Well more than 40 years after most African countries got independence, we are on the road to nowhere. Approaches such as Zimbabwe's seem to be a step in the wrong direction. I would gladly support them if you could point out examples where such have worked in a shorter time period than it took the Scots.

And what exactly should oppressed peoples be learning from us? How to be corrupt? How to sacrifice their nation's welfare to the short term interests of the political classes?

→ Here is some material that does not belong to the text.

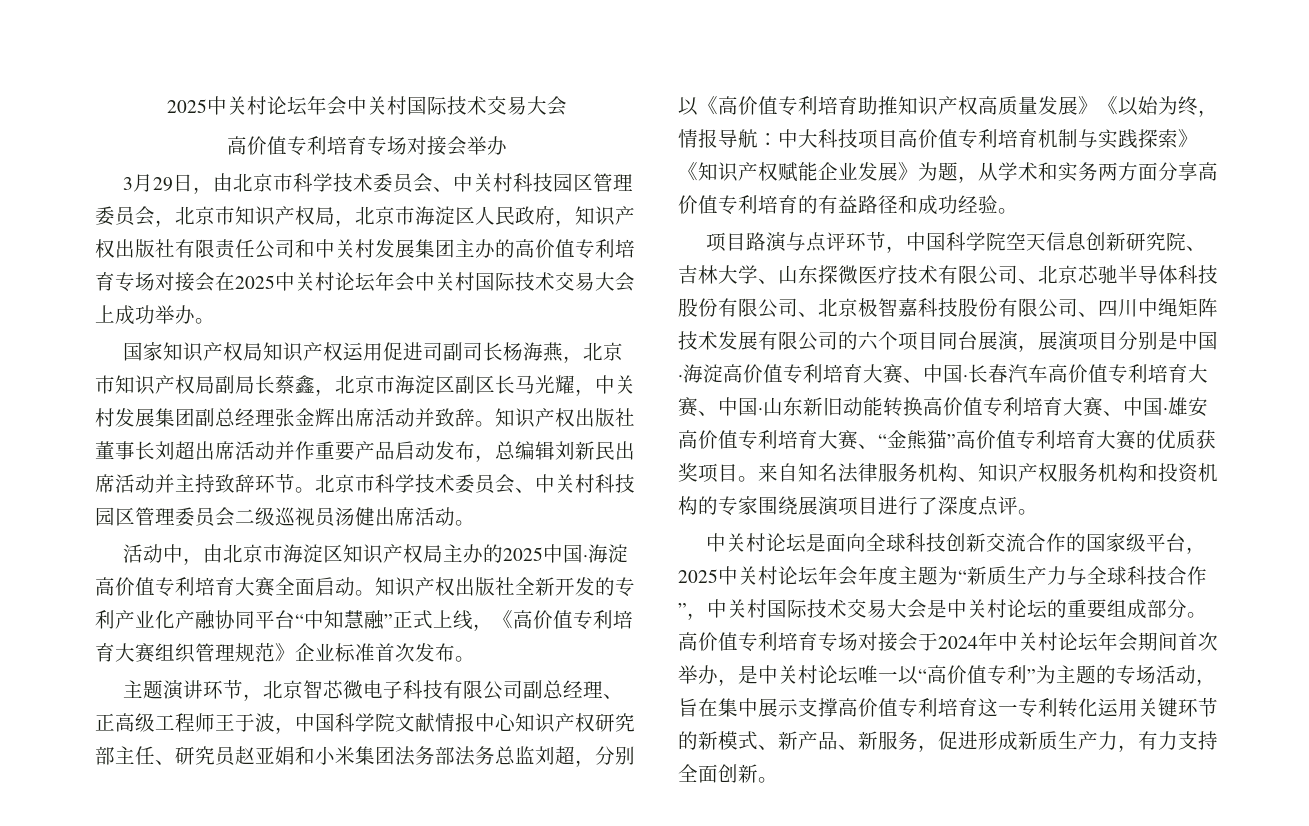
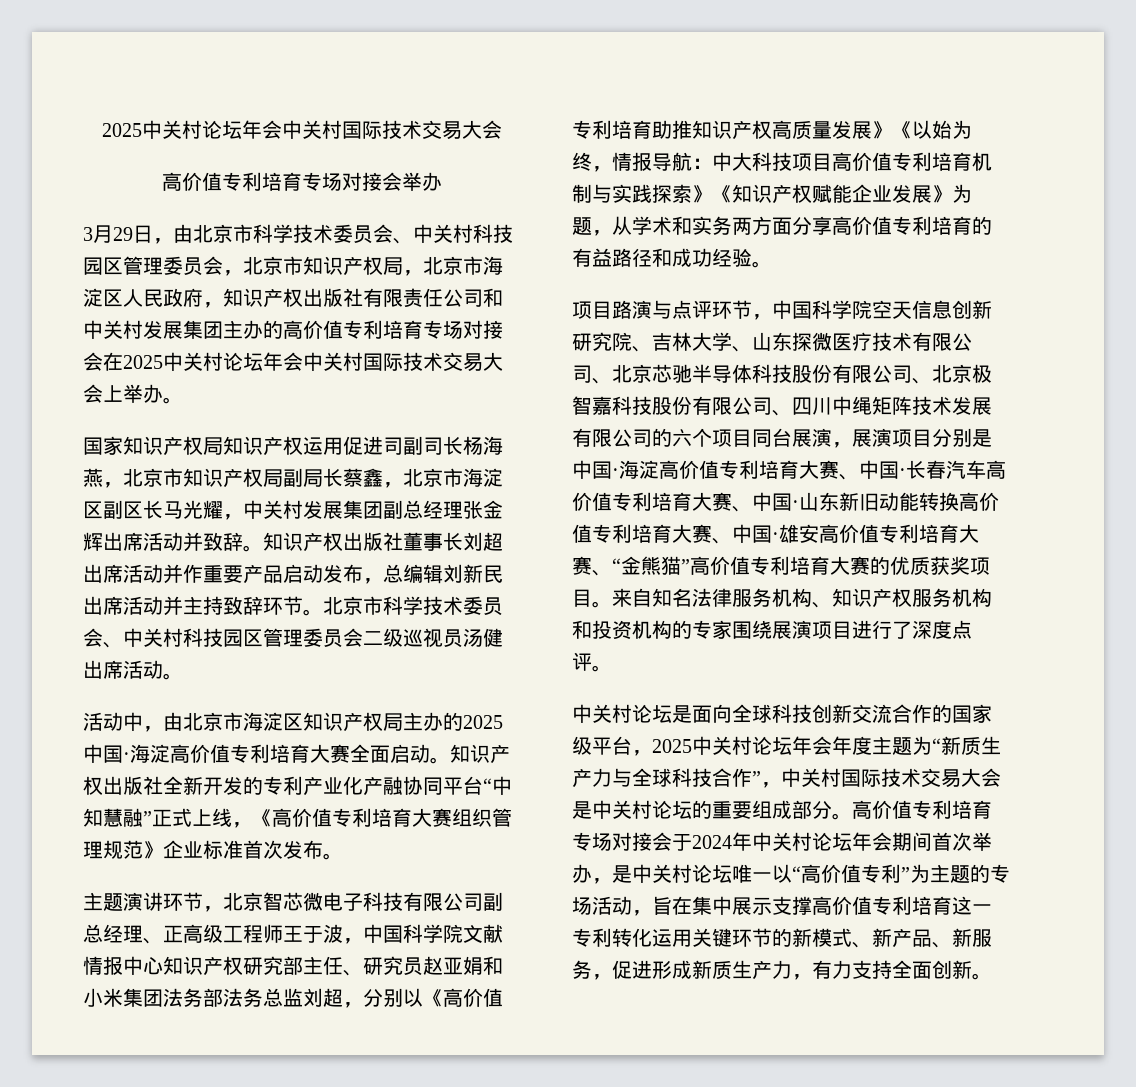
- 3月29日，由北京市科学技术委员会、中关村科技园区管理委员会，北京市知识产权局，北京市海淀区人民政府，知识产权出版社有限责任公司和中关村发展集团主办的高价值专利培育专场对接会在2025中关村论坛年会中关村国际技术交易大会上成功举办。
+ 3月29日，由北京市科学技术委员会、中关村科技园区管理委员会，北京市知识产权局，北京市海淀区人民政府，知识产权出版社有限责任公司和中关村发展集团主办的高价值专利培育专场对接会在2025中关村论坛年会中关村国际技术交易大会上举办。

Those are lessons they could do without.

Vito

To stop being puns on the global chess board for one;or at least stop regarding ourselves as such.
Our welfare indeed.True we're not alowed to beg or borrow anymore;we are'nt qualified for membership into exclusive clubs like HIPC etc.
If our "welfare" is so perceived as having been "sacrificed"on the altar of JUSTICE,so be it.
And then its humanity that's on the fast track to nowhere with the prevailing greed, hypocrisy,injustice and double standards;not just us.
"Saul"Mugabe,by a singular act became "Paul" Mugabe and there's no turning back.Checkmate!

Misty

If the whites had not made trouble in the Zimbabwe land reform then the voilence that marked it would never have happened.....
Why can't the whites realize that the land was never theirs to take in the first place....

Patrick Gathara

Misty,
So now it's the whites who are to blame for the violence, eh? Next you'll be blaming them for all the shortages, the collapsing economy, the slum demolitions. Nothing whatsoever to do with the very people who are perpetrating them. Blame the victims.

Vito,
Mugabe serves neither your welfare nor justice. It is surely no coincidence that he discovered the "land issue" just as elections were around the corner and he was facing a credible challenge to his position. And where is the justice in consigning millions to a short and miserable existence for the sake of an election? Anyways, the fact that the whites took the land from your forefathers (who probably stole it from someone else themselves) doesn't justify or excuse Mugabe's actions.Two wrongs don't make a right.

You want to live in the past, be my guest. But don't drag your countrymen down with you. The past cannot be undone. The future however beckons and can be moulded for the benefit of all Zimbabweans (yes, including the "white devils"- they're just as Zimbabwean as Mugabe).